The MTA has never shown any independence on seeking funding nor asserted its own power; instead they are always relying on somebody else to substantially fund them — through the city’s general fund and through grants from the federal and state governments — as well as whatever farebox revenue might be collected.

This institutional passivity and dependence has now gotten MUNI to a point where it will punish those most in need, acquiesce to the wishes of one person to favor those privileged to drive, seek an advance of sales tax funds not due it for years, reduce service, and lay off staff who can keep the service going.
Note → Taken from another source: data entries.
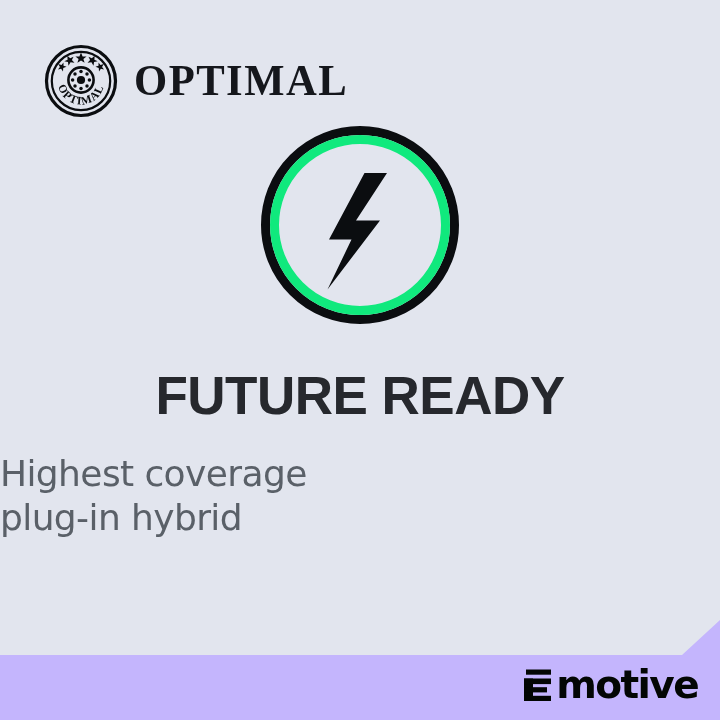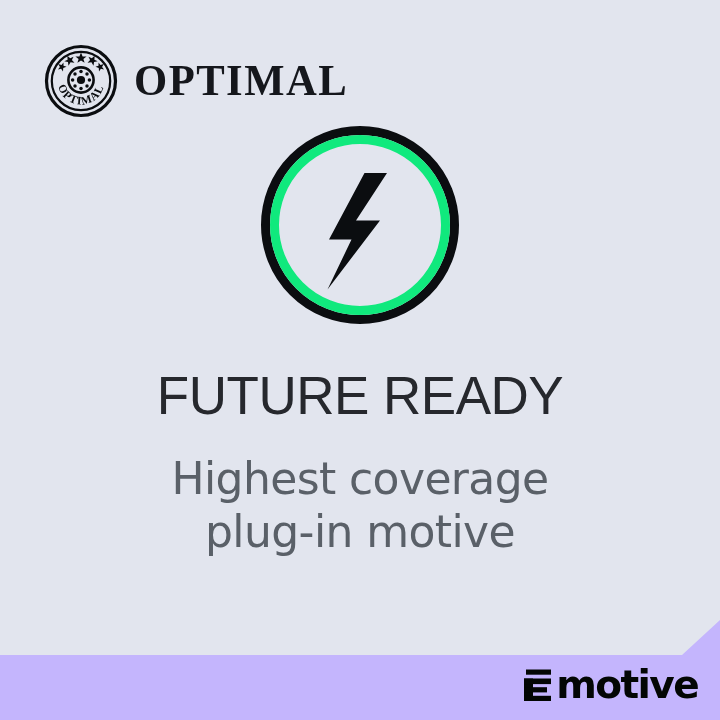--- a/index.html
+++ b/index.html
@@ -66,7 +66,7 @@
     width: 720px;
     text-align: center;
     font-family: "Liberation Sans", sans-serif;
-    font-weight: 400;
+    font-weight: 700;
     font-size: 53px;
     letter-spacing: -0.5px;
     color: #26282d;

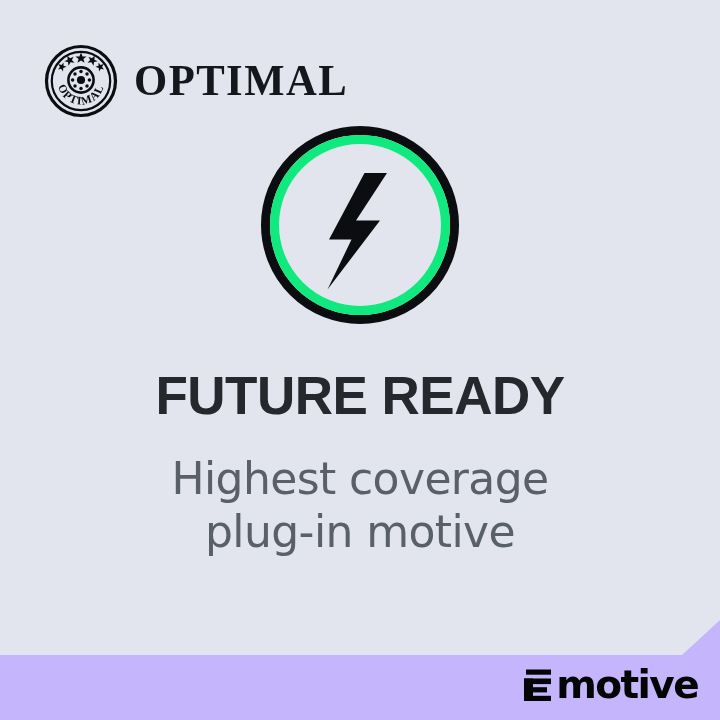--- a/index.html
+++ b/index.html
@@ -77,10 +77,9 @@
     left: 0;
     top: 452px;
     width: 720px;
-    text-align: center;
     font-family: "DejaVu Sans", sans-serif;
     font-weight: 400;
-    font-size: 44px;
+    font-size: 36px;
     letter-spacing: -0.6px;
     color: #5a6068;
     line-height: 1.21;

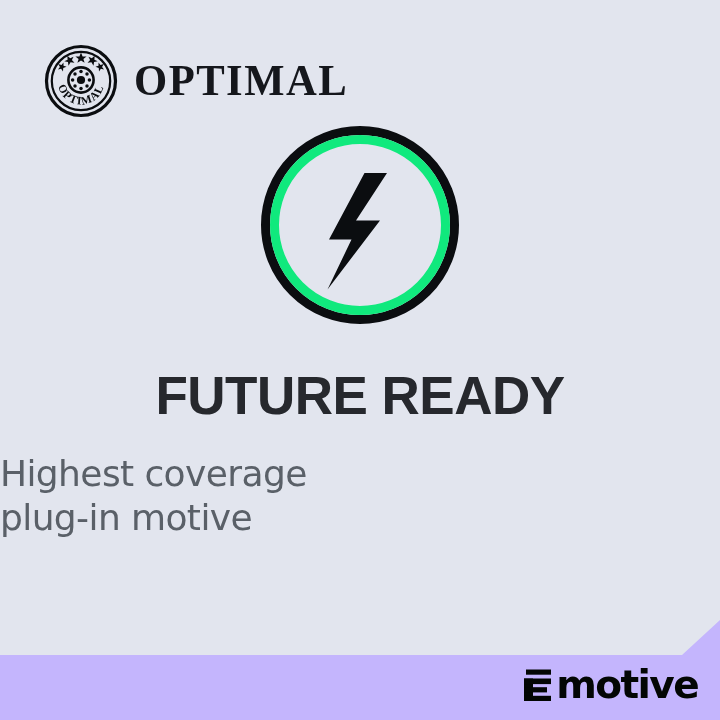--- a/index.html
+++ b/index.html
@@ -188,7 +188,7 @@
 
   <div id="subhead">
     <span class="sub-line">Highest coverage</span>
-    <span class="sub-line">plug-in motive</span>
+    <span class="sub-line">plug-in hybrid</span>
   </div>
 
   <div id="footer-banner">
MTA’s board of directors, picked solely by the Mayor, again bows to the wishes of one politician in deciding what it can and can’t vote on, on whom it will favor, and on whom it will further burden. Though recent MTA ballot measures were meant to take the politics out of MUNI, still the MTA board is ostrich-like in following the lead of one politican in refusing to consider a ready source of revenue.

This means seniors and people with disabilities may have to pay more and get less. Or, maybe not even get less but get left behind more and more, as busses get and stay crowded throughout most of their route.

MTA staff did a commendable job in analyzing the possibilities for revenue from parking meters in selected commercial districts that often have businesses open until 8 or 9 pm. Somehow, the anger from another city’s failed efforts on evening parking meter rates are making the MTA board and their inspiring politician back away in fear.

For the MTA board, and for any politician, to make a decision based on fear of what happened elsewhere also shows they haven’t even read the MTA staff report. The experiment clearly references one control area already charging for parking at meters until 11 pm–the meters controlled by the SF Port in the Fisherman’s Wharf area and along the Embarcadero. These Port areas haven’t called for parking meters to stop charging at earlier hours.

SO, an experiment for some districts to have parking meters charge during the times many businesses are open could help make more car drivers pay while shopping in their neighborhoods and reduce the chances that residents park free overnight, from 6 pm until the next morning’s drive to work.

That MTA could leave money on the table, so as not to harm the political images of some, and to make decisions based on fear rather than on facts, is an indication of how much the MTA board has consistently failed in its fiduciary duties. Yet, even here, the MTA board doesn’t really suffer by their INactions. Too many of them have choice of multiple modes of transportation, and are not as restricted as the tens of thousands of seniors and people with disabilities who can’t afford a Fast Pass tripled in price and can’t afford to stand in the cold, windy rain while multiple crowded busses pass them up.

Even to put blame for solving the current deficit on the backs of the MUNI workers isn’t a solution. It was management and the MTA board that did nothing for too long. Now, they are trying to remedy their mistakes by cutting staff and wages. That’s a common tactic used by the Hoover Administration at the beginning of the Great Depression. Regressive methods used by a discredited Republican administration are now being suggested by a supposedly liberal city’s government.

It remains to be seen whether the February 26th MTA board meeting will show courage and creativity — or cowardice — in solving current budget deficits.